▸ **WHAT IS REQUIRED**: Could you restate every entry word for word, leaving the pictures out?
*** EXERCISE DATA ***
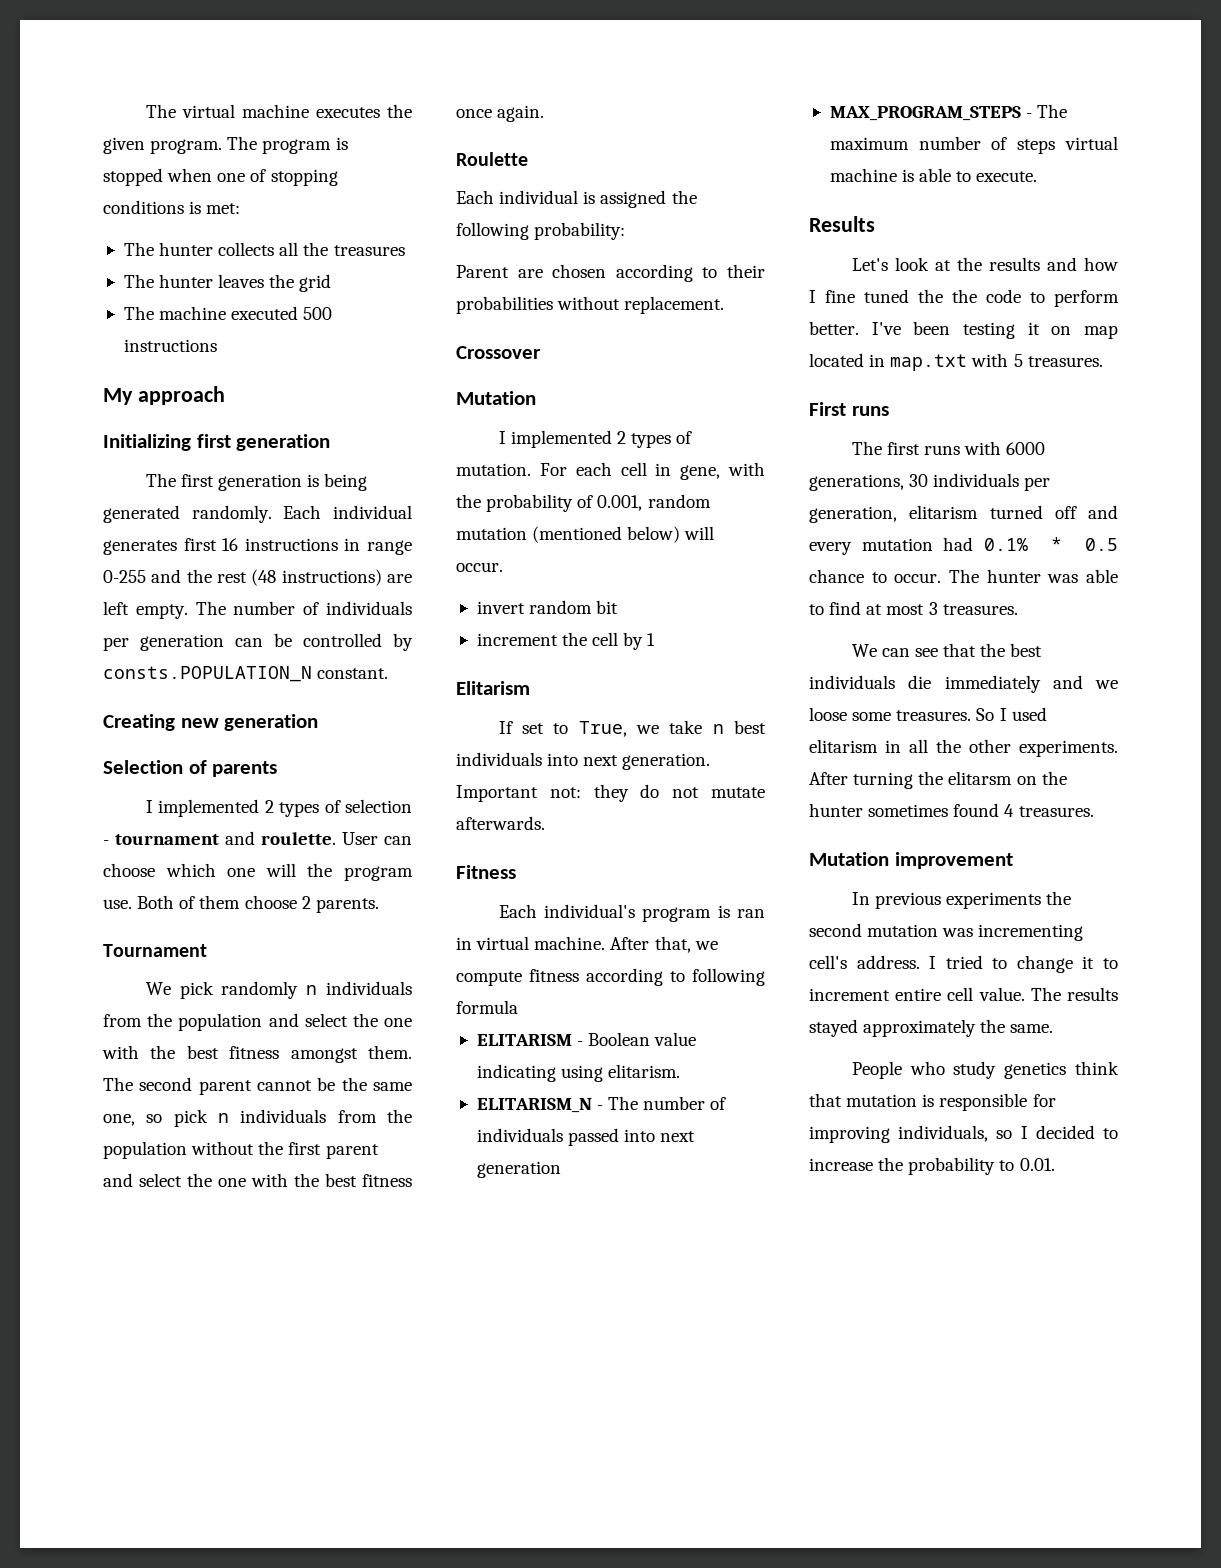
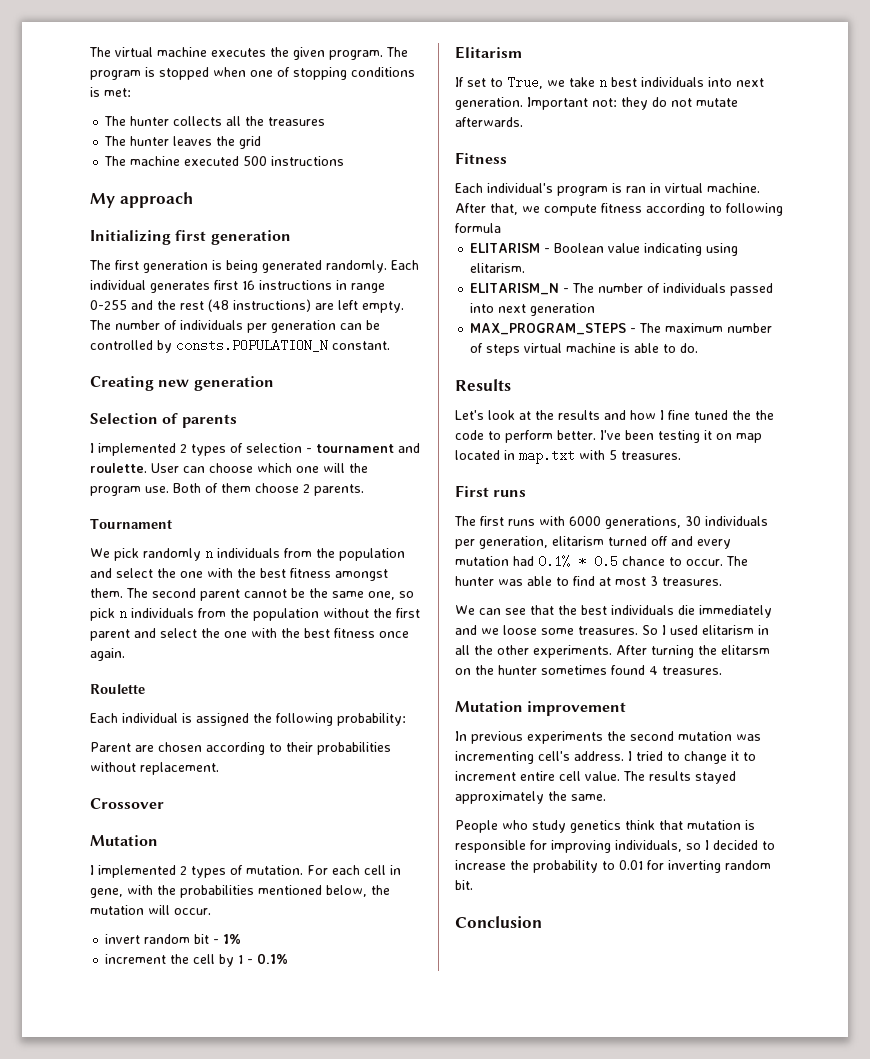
[486,494,711,512] [456,526,681,543] probability of 0.001, random mutation (mentioned below) -> [180,885,390,898] [90,905,144,915] probabilities mentioned below, the mutation
(619, 607) none -> [213,934,242,944] - 1%
(656, 639) none -> [247,953,289,964] - 0.1%
[976,171,1038,182] execute. -> [680,343,699,353] do.
[1019,1158,1055,1171] 0.01. -> [619,860,771,873] [455,880,473,890] [455,916,542,928] 0.01 for inverting random bit. // Conclusion

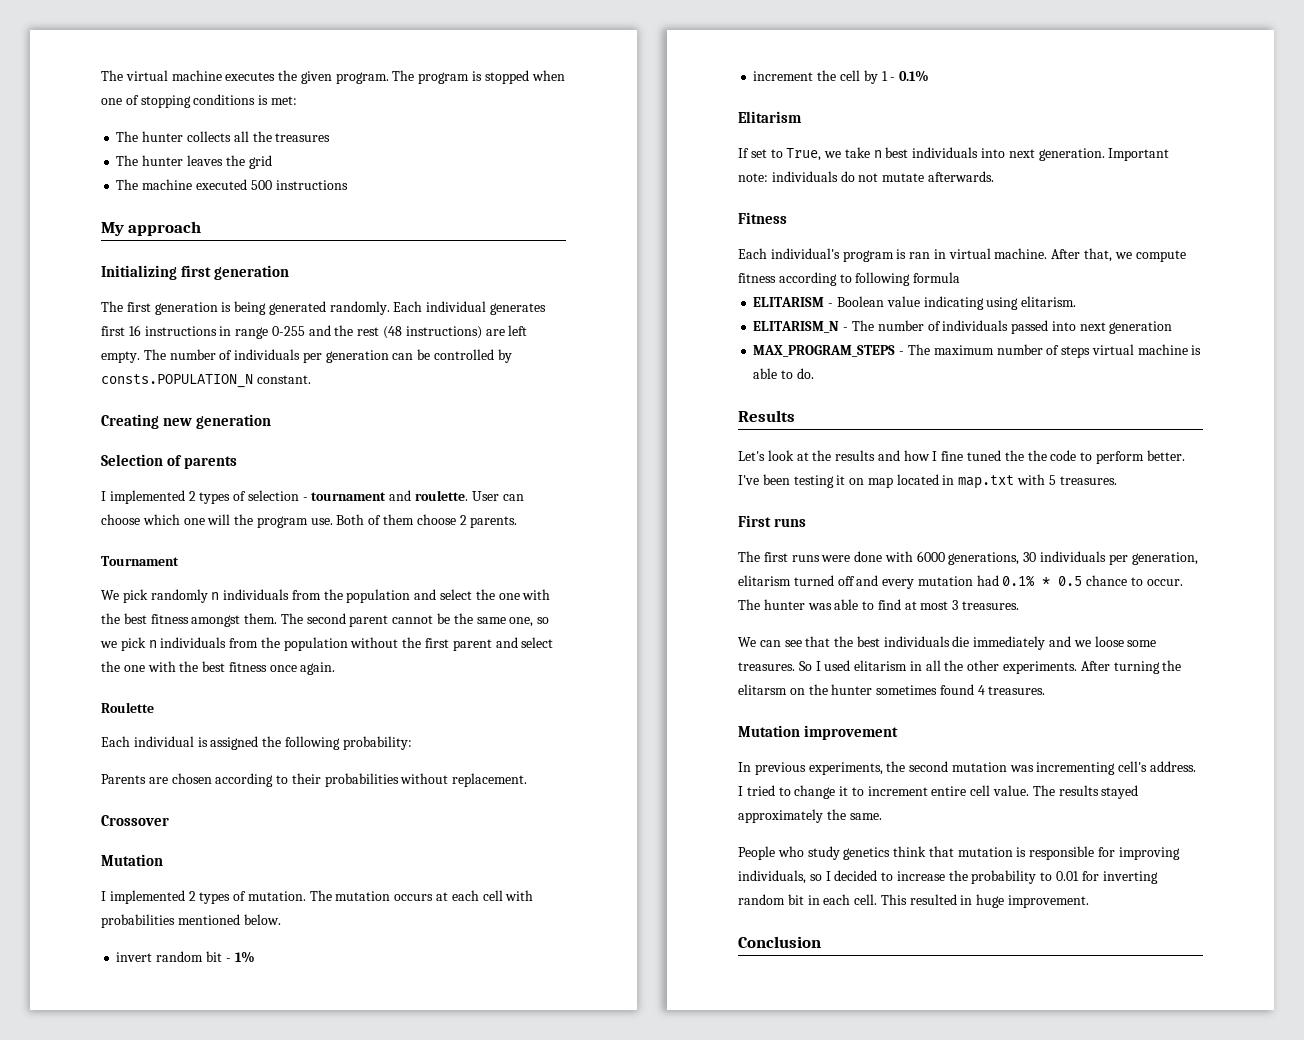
(414, 594) none -> [100,641,117,648] we
[90,742,131,752] Parent -> [101,774,146,784] Parents
[307,865,401,875] [90,885,390,898] [90,905,211,915] For each cell in gene, with the probabilities mentioned below, the mutation will occur. -> [309,890,534,901] [101,914,281,928] The mutation occurs at each cell with probabilities mentioned below.
[592,97,648,110] not: they -> [738,171,838,182] note: individuals
(535, 522) none -> [821,551,883,562] were done
[527,731,603,744] experiments -> [808,762,883,775] experiments,
[455,880,473,890] bit. -> [787,894,1090,908] bit in each cell. This resulted in huge improvement.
*** End of EXERCISE DATA ***
▸ **RESULT OF THIS TASK**:
[486,494,711,512] [456,526,681,543] probability of 0.001, random mutation (mentioned below) -> [180,885,390,898] [90,905,144,915] probabilities mentioned below, the mutation
(619, 607) none -> [213,934,242,944] - 1%
(656, 639) none -> [247,953,289,964] - 0.1%
[976,171,1038,182] execute. -> [680,343,699,353] do.
[1019,1158,1055,1171] 0.01. -> [619,860,771,873] [455,880,473,890] [455,916,542,928] 0.01 for inverting random bit. // Conclusion

(414, 594) none -> [100,641,117,648] we
[90,742,131,752] Parent -> [101,774,146,784] Parents
[307,865,401,875] [90,885,390,898] [90,905,211,915] For each cell in gene, with the probabilities mentioned below, the mutation will occur. -> [309,890,534,901] [101,914,281,928] The mutation occurs at each cell with probabilities mentioned below.
[592,97,648,110] not: they -> [738,171,838,182] note: individuals
(535, 522) none -> [821,551,883,562] were done
[527,731,603,744] experiments -> [808,762,883,775] experiments,
[455,880,473,890] bit. -> [787,894,1090,908] bit in each cell. This resulted in huge improvement.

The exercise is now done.